O Projeto de Resolução 474/2020, propondo a sustação do art. 4º do Decreto Municipal 17.272/2020, que "regulamenta o Plano Diretor no tocante ao pagamento de contrapartida onerosa para construção de habitações de interesse social, hospitais e empreendimentos vinculados à assistência social", foi rejeitado no Plenário em turno único nesta sexta-feira (6/10). A proposta assinada por Braulio Lara (Novo) e outros 13 parlamentares torna sem efeito a determinação de que a “suspensão da prestação de contrapartida onerosa prevista nos §§ 2° e 3° do art. 13 da Lei 11.216/2020 aplica-se enquanto a atividade isenta for exercida no local". A justificativa da proposta alega que o disposto no referido artigo está em conflito com o restante da legislação municipal e precisa ter seus efeitos suspensos, tornando necessária sua sustação até que seja editada nova redação, estabelecendo um prazo a partir do qual a isenção de impostos seria permanente. Após encaminhamentos a favor e contra, o PR obteve 26 votos 'Não', 13 'Sim' e uma abstenção. 

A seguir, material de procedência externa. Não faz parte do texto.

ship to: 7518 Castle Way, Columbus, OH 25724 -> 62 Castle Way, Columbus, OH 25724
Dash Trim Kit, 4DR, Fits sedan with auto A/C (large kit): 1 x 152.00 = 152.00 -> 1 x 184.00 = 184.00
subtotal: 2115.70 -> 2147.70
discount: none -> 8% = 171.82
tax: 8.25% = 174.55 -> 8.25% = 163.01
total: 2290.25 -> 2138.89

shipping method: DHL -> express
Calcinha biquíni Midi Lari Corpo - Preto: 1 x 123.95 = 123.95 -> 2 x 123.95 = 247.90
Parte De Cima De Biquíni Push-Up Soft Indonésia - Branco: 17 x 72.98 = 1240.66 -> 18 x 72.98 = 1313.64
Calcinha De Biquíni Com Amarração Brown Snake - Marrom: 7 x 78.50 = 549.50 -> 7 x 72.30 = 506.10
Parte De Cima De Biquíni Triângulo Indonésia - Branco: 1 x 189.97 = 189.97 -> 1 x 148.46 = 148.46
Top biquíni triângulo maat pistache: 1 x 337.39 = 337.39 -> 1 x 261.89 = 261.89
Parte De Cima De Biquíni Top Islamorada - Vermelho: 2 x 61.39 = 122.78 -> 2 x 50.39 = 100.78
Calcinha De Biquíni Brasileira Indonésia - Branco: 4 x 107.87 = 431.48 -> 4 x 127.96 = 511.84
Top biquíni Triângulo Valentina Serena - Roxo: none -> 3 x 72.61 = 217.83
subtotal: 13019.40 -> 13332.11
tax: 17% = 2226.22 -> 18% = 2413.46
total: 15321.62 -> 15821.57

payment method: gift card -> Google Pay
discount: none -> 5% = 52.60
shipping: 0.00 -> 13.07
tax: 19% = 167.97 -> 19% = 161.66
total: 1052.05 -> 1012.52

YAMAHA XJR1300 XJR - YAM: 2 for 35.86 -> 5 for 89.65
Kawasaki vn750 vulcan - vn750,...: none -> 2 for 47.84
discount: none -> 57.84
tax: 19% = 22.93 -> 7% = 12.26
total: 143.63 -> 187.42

“Não faz sentido determinar a manutenção ad eternum do uso da propriedade. A inexistência de prazo mínimo para o funcionamento da atividade que enseja a suspensão é a medida mais razoável, não podendo o município gravar o imóvel para sempre, uma vez que as cidades são organismos dinâmicos e em constante adaptação”, alegam os propositores. Ao defender a aprovação, Braulio Lara argumentou que a concessão de um benefício fiscal em imóvel de interesse social  (hospitais e empreendimentos vinculados à assistência social), deve cumprir um prazo mínimo para que a atividade seja exercida no local. Com a sustação do artigo, ainda que a atividade exercida seja alterada, o terreno continuaria a gozar da isenção. Corroborando a argumentação do colega, Irlan Melo (Patri) afirmou que a medida vai trazer mais segurança jurídica para quem quer empreender. 

Contrário à proposição, Pedro Patrus (PT) ponderou que a isenção é dada para alguns segmentos exclusivamente porque vão beneficiar a sociedade. “Se o terreno não vai atender a esse princípio, não há porquê não pagar os impostos”, afirmou. O petista acrescentou que para alterar a legislação é preciso debater com a cidade. Ele apontou a indisposição de alguns partidos para dialogar com a sociedade e o desejo de trabalhar para favorecer a parcela da população mais abastada da cidade. Braulio Lara refutou a informação com o argumento de que a PBH não quis dialogar.Líder do governo na CMBH, Bruno Miranda (PDT) alegou que não há motivação legal para sustar o decreto. 

Plano Plurianual

Presidente da Casa, Gabriel (sem partido) informou que os anteprojetos do Plano Plurianual de Ação Governamental (PPAG) 2022-2025 e da Lei do Orçamento Anual (LOA) 2024 já estão disponiveis no Portal da Câmara e que o prazo para recebimento de emendas parlamentares será de 23 de outubro a 1º de novembro. “Deixem suas emendas prontas antes do prazo começar e não esperem o último minuto para protocolar”, recomendou.